Modifikation eines Vox Valvetronix VT80+ und
ein optimierter VFS5 - Nachbau


Nachdem ich mir schon lange einen kleinen, leichten, aber flexiblen Amp für Sessions und Proben gewünscht hatte, kaufte ich mir Anfang 2012 einen Vox VT80+. Die Bedienung - insbesondere die Möglichkeit, 8 Patches abzuspeichern - finde ich zwar sehr gelungen, es gab aber trotzdem einiges, mit dem ich nicht so glücklich war.

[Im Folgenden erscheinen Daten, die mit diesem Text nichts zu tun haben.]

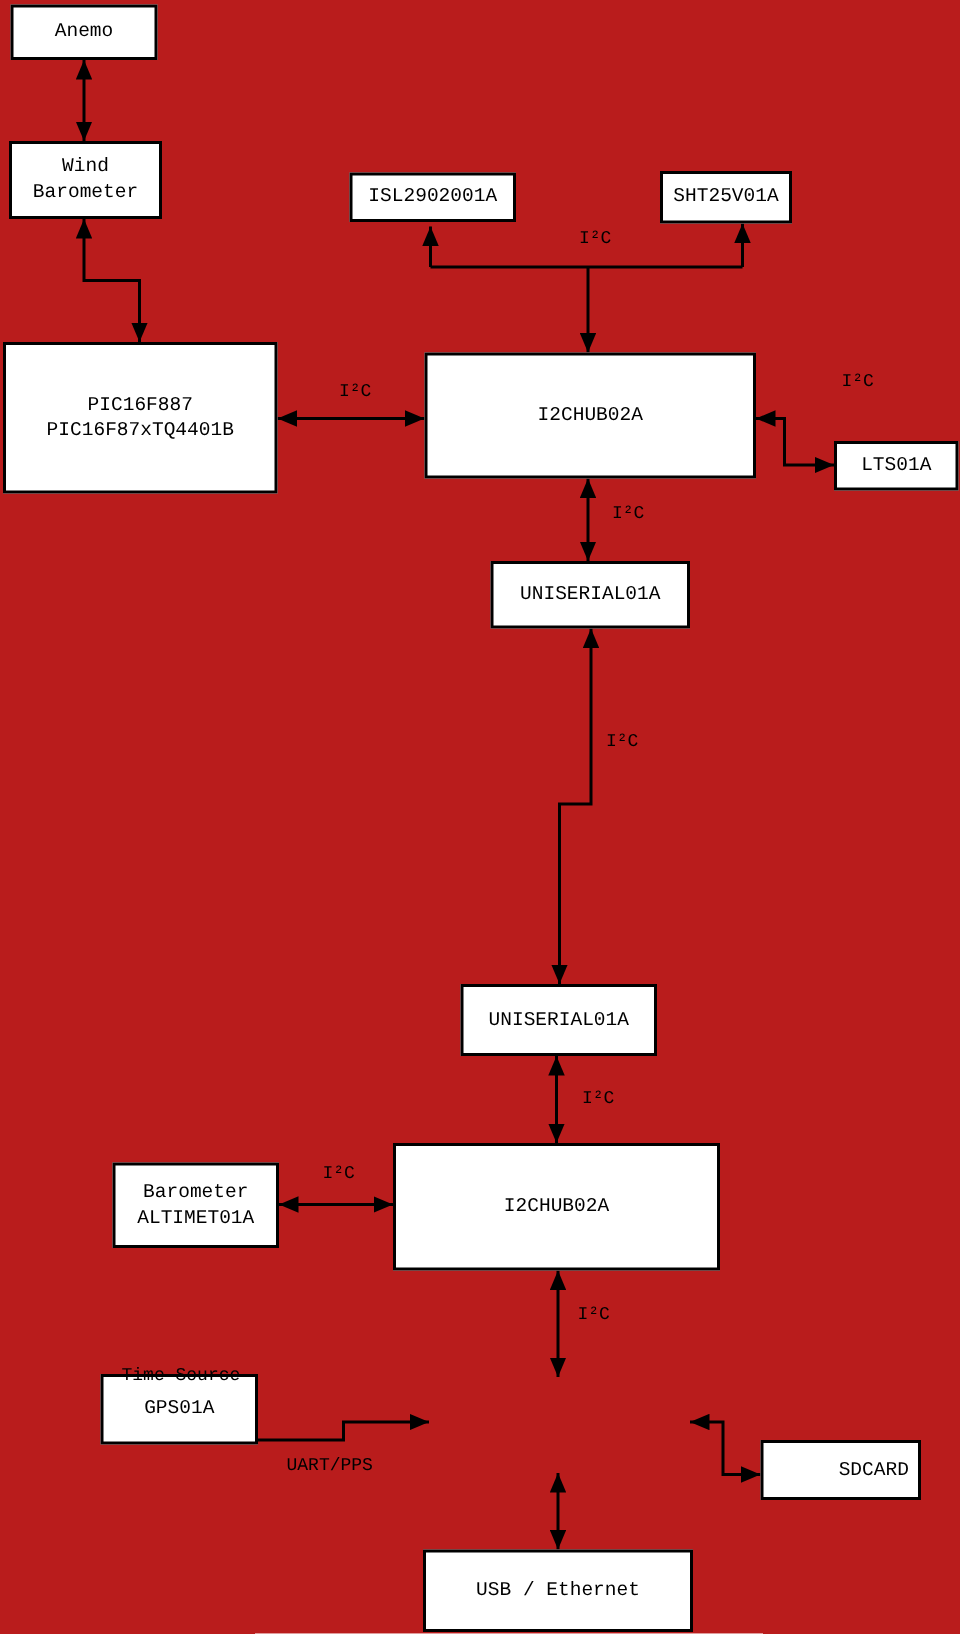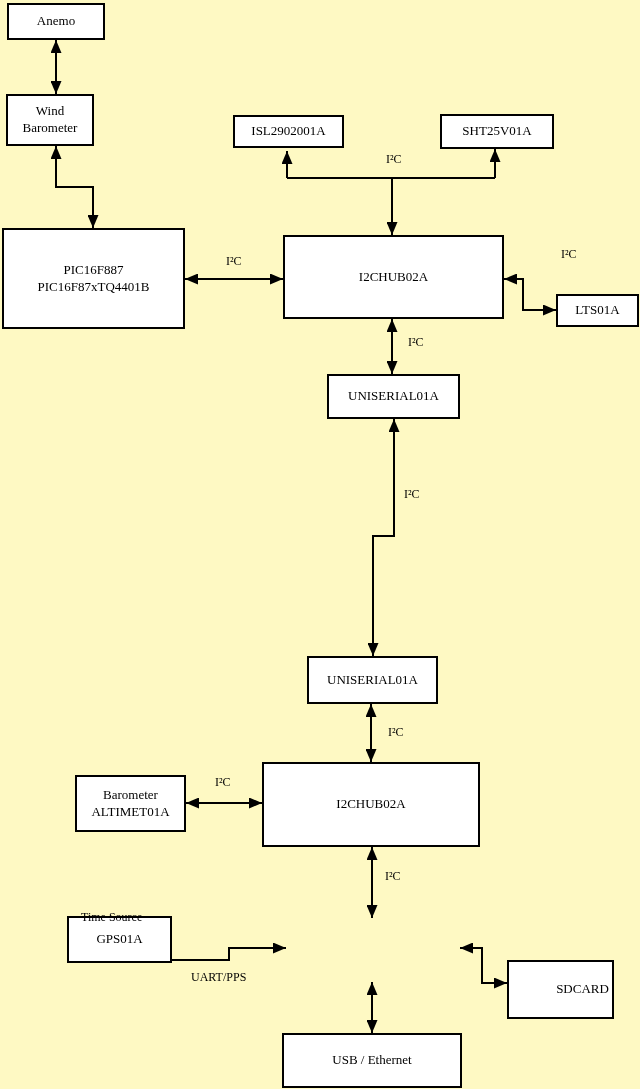"Anemo" .stage { background: #fef9c3 -> #b91c1c; font-family: Liberation Serif, serif -> Liberation Mono, monospace }
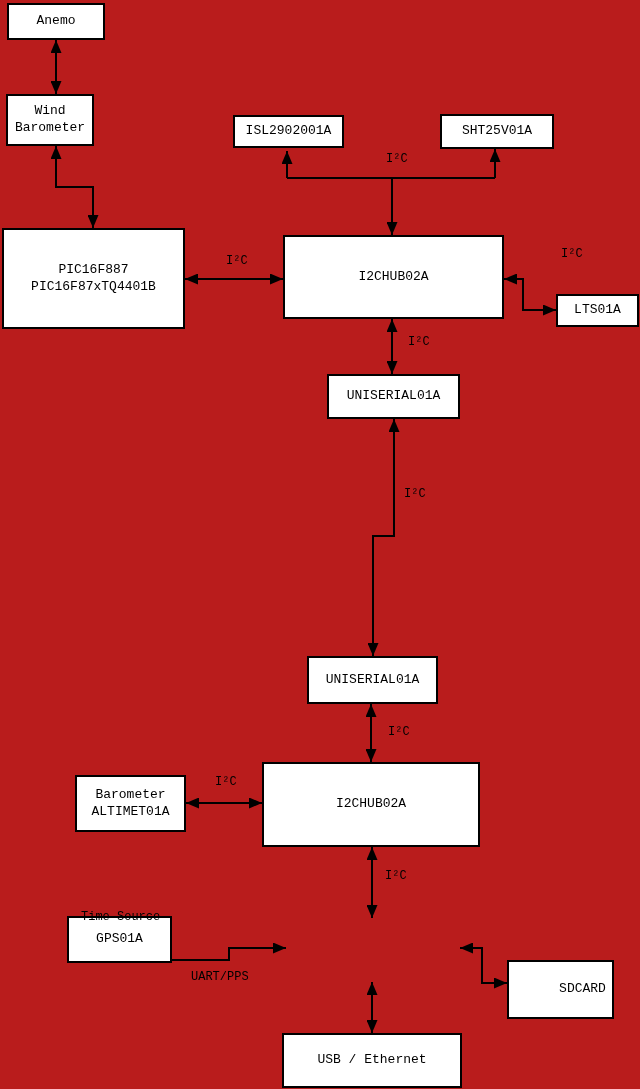"Wind" #b-wind { width: 88px -> 102px }
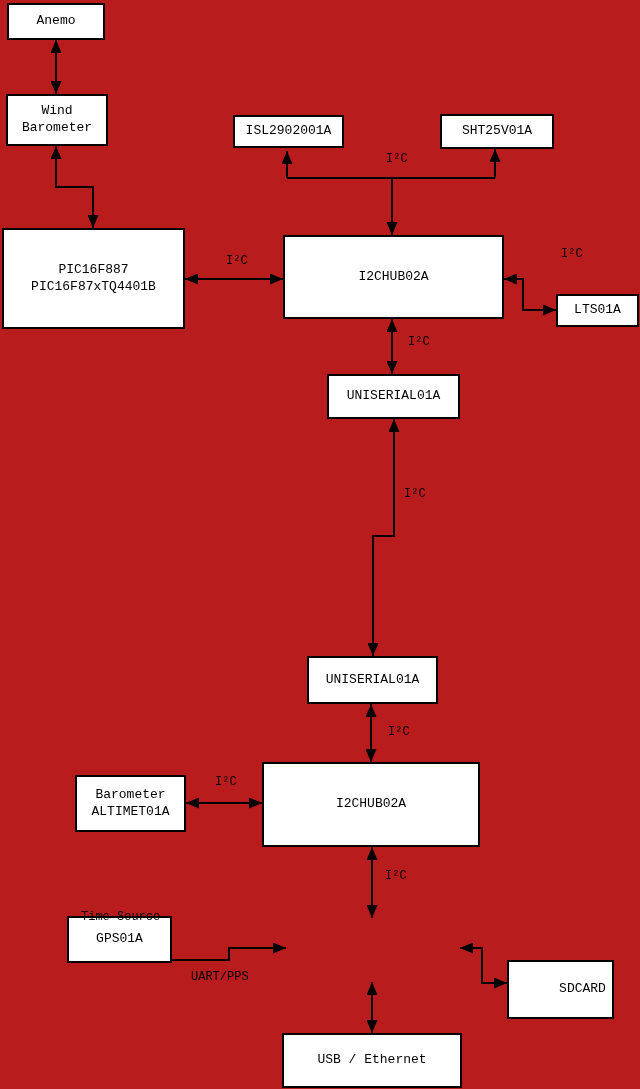"SHT25V01A" #b-sht { width: 114px -> 88px }
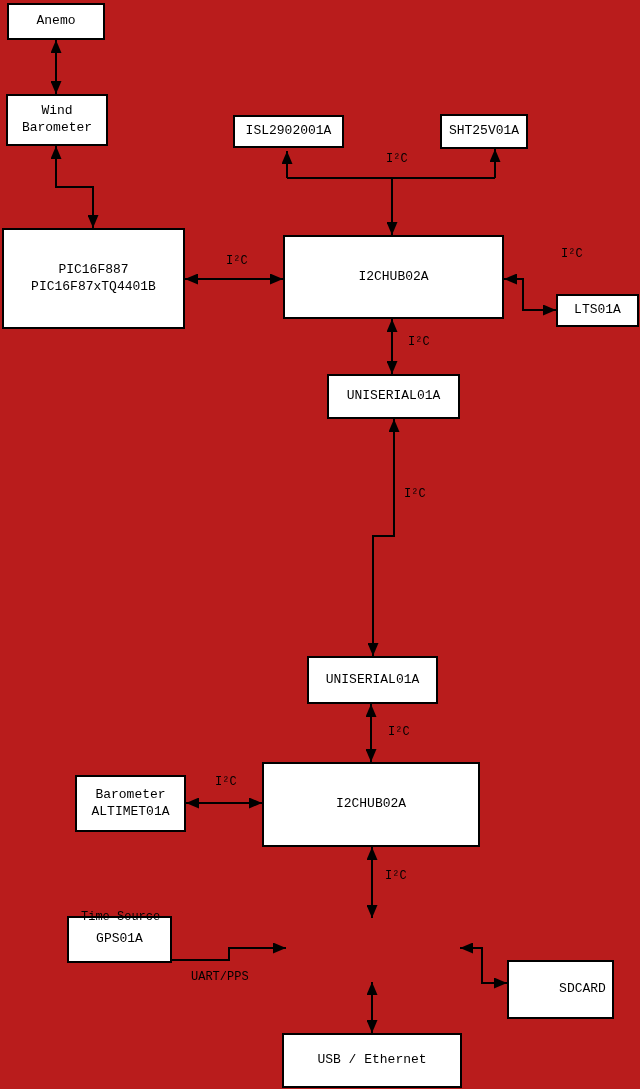"SDCARD" #b-sdcard { height: 59px -> 40px }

Die Kritikpunkte im Detail:
Erstens hatte der Amp auch bei voll zugedrehtem Volumen-Regler noch einen deutlich hörbaren 50Hz-Netzbrumm. Nachdem ich ihn als Garantiereparatur zu Vox eingeschickt hatte, bekam ich von dort die lakonische Antwort, dass dies bei diesen Modellen normal sei.  Na gut - nachdem ich ihn nicht im Studio und bei grossen Gigs einsetzen werde, kann ich live damit leben, da der Brumm live ja sowieso meist durch andere Geräusche überdeckt wird. Da habe mich über die Vox-Ingenieure aber das erste mal geärgert ...
Lustiges Detail am Rande: die eingebaute Röhre wird hier in einem Arbeitspunkt betrieben, an dem noch keine glühende Elektroden im Inneren entstehen können. Um das Leuchten einer Röhre trotzdem zu simulieren, haben die Entwickler eine orange LED im Röhrensockel eingebaut (!). Auch die Kühlrippen hinter der Röhre wären thermisch eigentlich nicht notwendig - aber man sieht dadurch von hinten genau auf die schön orange leuchtende Röhre ... Erstaunlich, was sich manche Ingenieure so einfallen lassen, um den technisch nicht so versierten Kunden etwas vorzugaukeln. Da habe ich mich über Vox das nächste mal geärgert ... Eigentlich hätten sie das ja nicht nowendig!
Damit ist allerdings nicht gesagt, dass die Röhre nur als Gag eingebaut wurde - sie arbeitet hier aber als Treiberstufe zwischen dem PreAmp und der digitalen Leistungsendstufe, d.h. komplett anders, als in einem klassischen Röhrenverstärker!
Tipp: damit sie merklich ins Spiel kommt, das Ausgangsvolumen (2. Knopf von rechts) immer möglichst weit aufmachen und die Gesamtlautstärke dann mit dem "Leistungsregler" ganz rechts einstellen.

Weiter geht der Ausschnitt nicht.